[Start of Attachment]
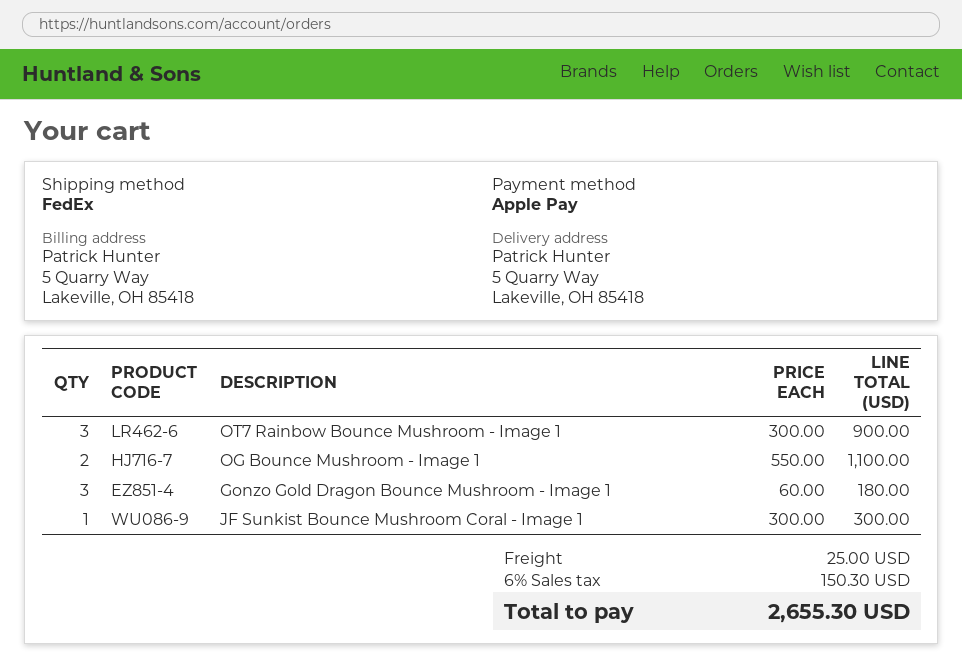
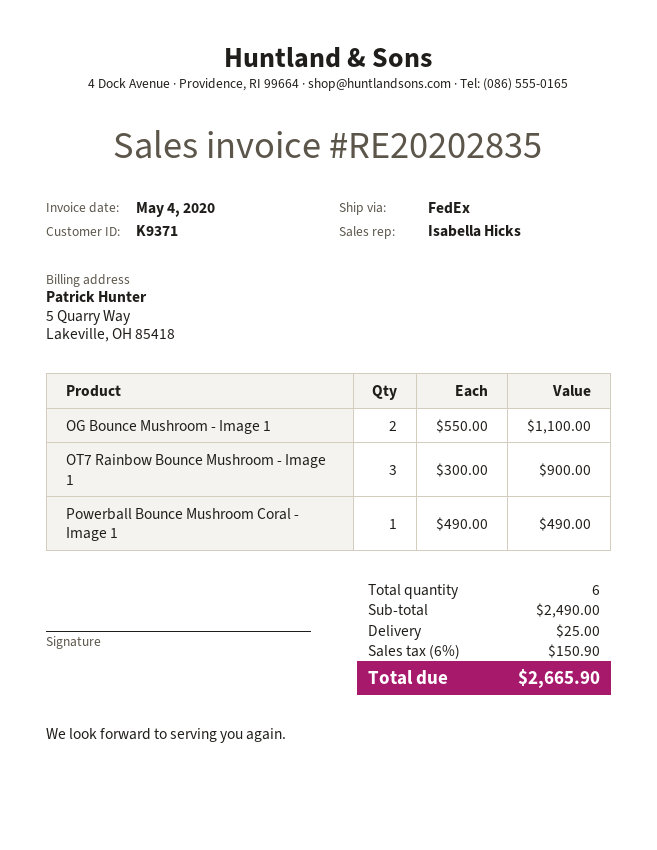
Gonzo Gold Dragon Bounce Mushroom - Image 1: 3 x 60.00 = 180.00 -> none
JF Sunkist Bounce Mushroom Coral - Image 1: 1 x 300.00 = 300.00 -> none
Powerball Bounce Mushroom Coral - Image 1: none -> 1 x 490.00 = 490.00
tax: 6% = 150.30 -> 6% = 150.90
total: 2655.30 -> 2665.90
[End of Attachment]
● WHAT YOU WILL DO:
Only the lines from the line with "JF Sunkist Bounce" to the final line of the entries are to be returned, each exactly as written, both ends included.

● SOLUTION TO THE EXERCISE:
JF Sunkist Bounce Mushroom Coral - Image 1: 1 x 300.00 = 300.00 -> none
Powerball Bounce Mushroom Coral - Image 1: none -> 1 x 490.00 = 490.00
tax: 6% = 150.30 -> 6% = 150.90
total: 2655.30 -> 2665.90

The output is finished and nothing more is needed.